Useful Scripts

TomW · ‎03-08-2022

Introduction

A number of useful scripts have been developed to assist in the collecting of information for debugging issues or working with Incorta support. This page contains those scripts and more will be added as appropriate.

What you should know before reading this article

We recommend that you be familiar with these Incorta concepts before exploring this topic further.

Install Incorta

Applies to

These concepts apply to most releases of Incorta 4.x and later but are most useful for customers who have installed Incorta on-premises or in their own private cloud.

Some scripts will receive updates from time to time, so be sure to check back for the latest versions. If a particular script does not work in your environment please contact Incorta Support to see if there is a different version available.

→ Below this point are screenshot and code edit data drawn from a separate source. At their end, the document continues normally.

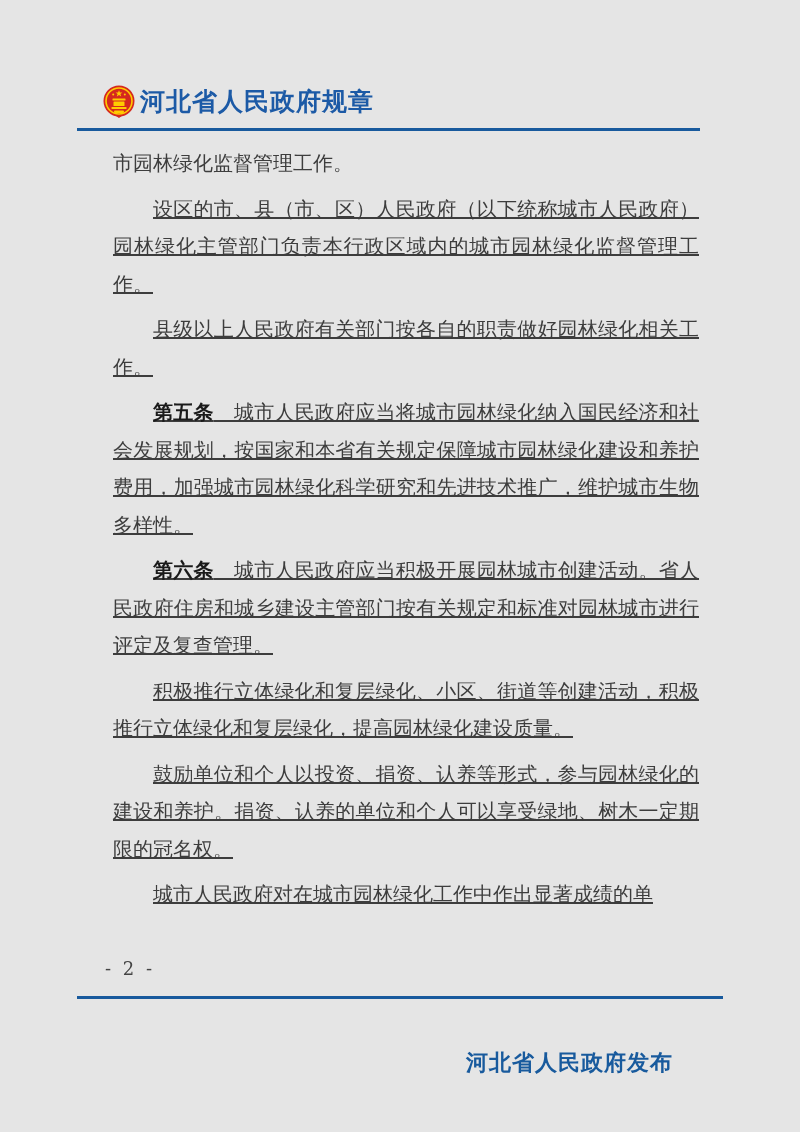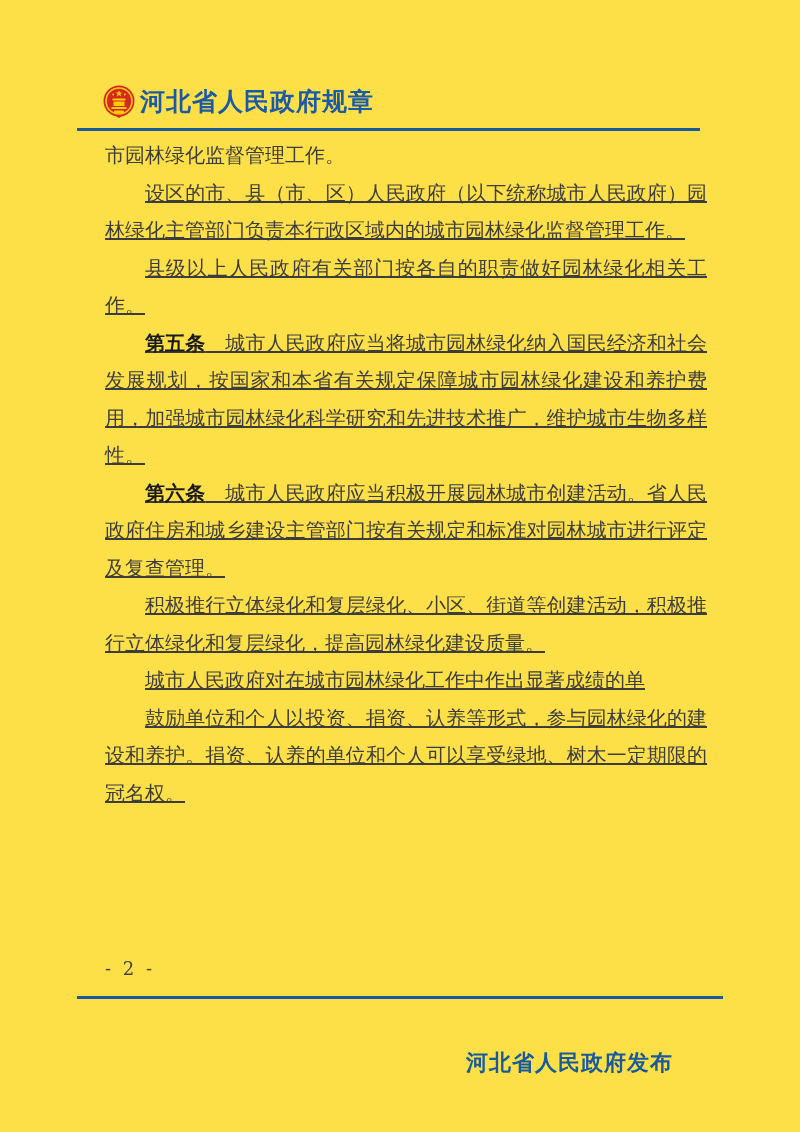"河北省人民政府规章" .page { background: #fde047 -> #e5e5e5 }
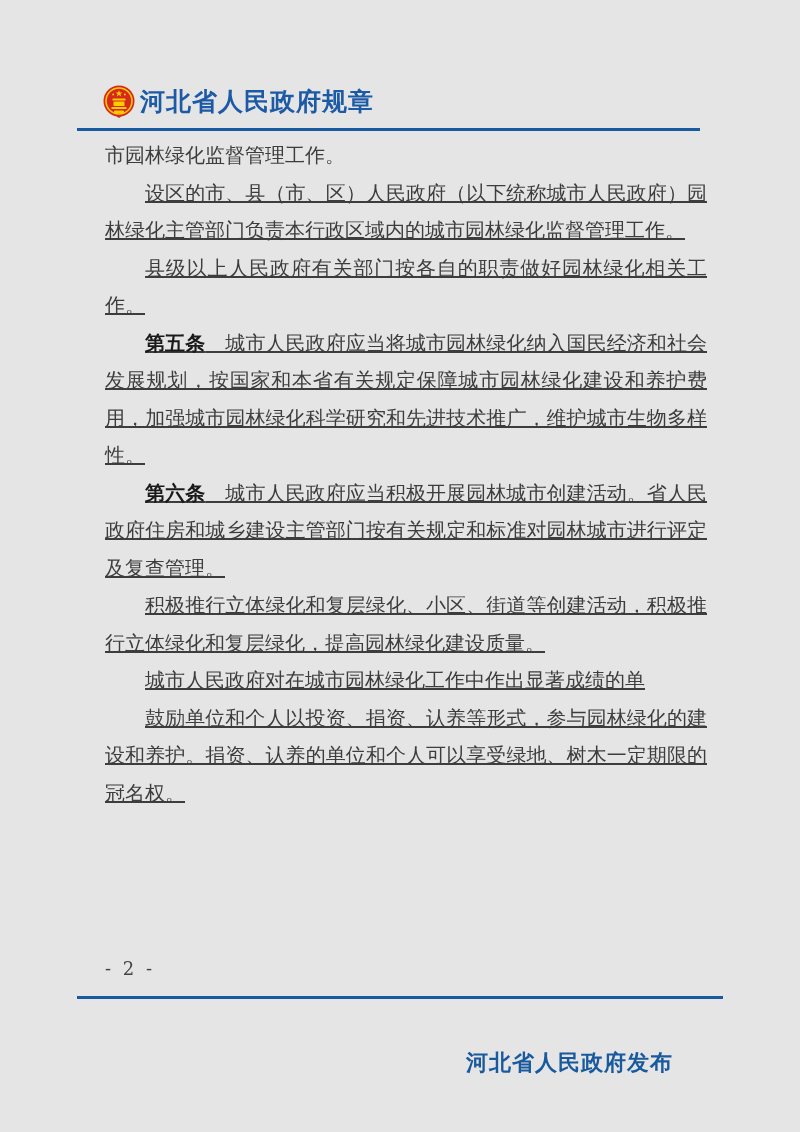"市园林绿化监督管理工作。" .doc-body p { margin: 0 -> 8px }
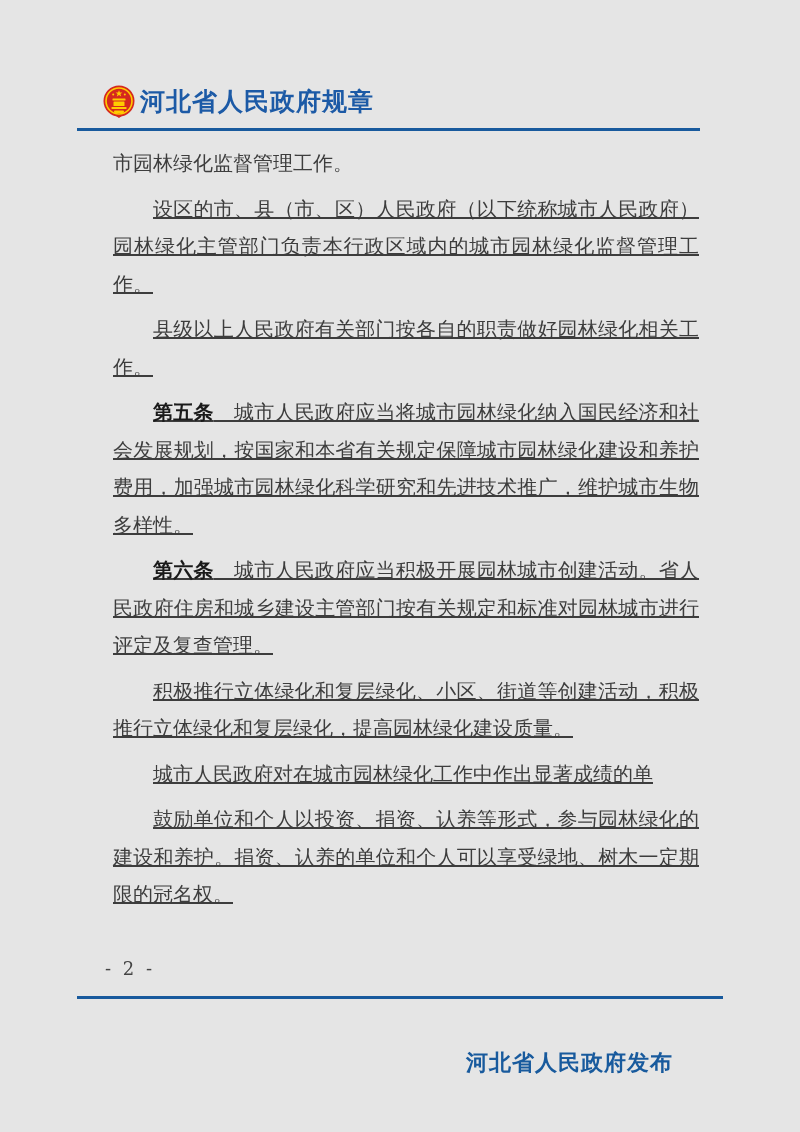"城市人民政府对在城市园林绿化工作中作出显著成绩的单" p.indent { order: before "鼓励单位和个人以投资、捐资、认养等形式，参与园林绿化的建设和养护。捐资、认养的单" -> after "鼓励单位和个人以投资、捐资、认养等形式，参与园林绿化的建设和养护。捐资、认养的单" }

To use performance.jsp you must have backend access to the analytics node server. Note that performance.jsp is only applicable to versions of Incorta prior to 5.0.

Let's Go

Data Collection Script

The data collection script is a bash script that can be used to collect information on your Incorta environment. Typically you would not need to run this script unless Support asks you to.

Input parameters

The package contains a parameters file that requires this data:

Incorta home: The path to Incorta installation directory
Tenant name: The name of the tenant
Target folder: The path to the target folder where information will be stored
Logs days ago: The date for getting the log files

Note: The script and parameters file have to be in the same directory as the script will read the inputs from this file.

The information gathered

The script will gather the following information:

Configuration files (server.xml, web.xml, server.properties, engine.properties, start.sh) for each service (Analytics and loader)
Incorta log files (incorta, tenant, and GC ) for any number of days, the first 2000 and the last 10000 lines of Catalina.
Zookeeper logs and configurations (if not running on a separate machine)
Spark logs and configurations (if not running on a separate machine)
Server info (OS release, kernel details, CPU, Memory, Swappiness, ulimit details )
Disk info (filesysm, mount options, iostat)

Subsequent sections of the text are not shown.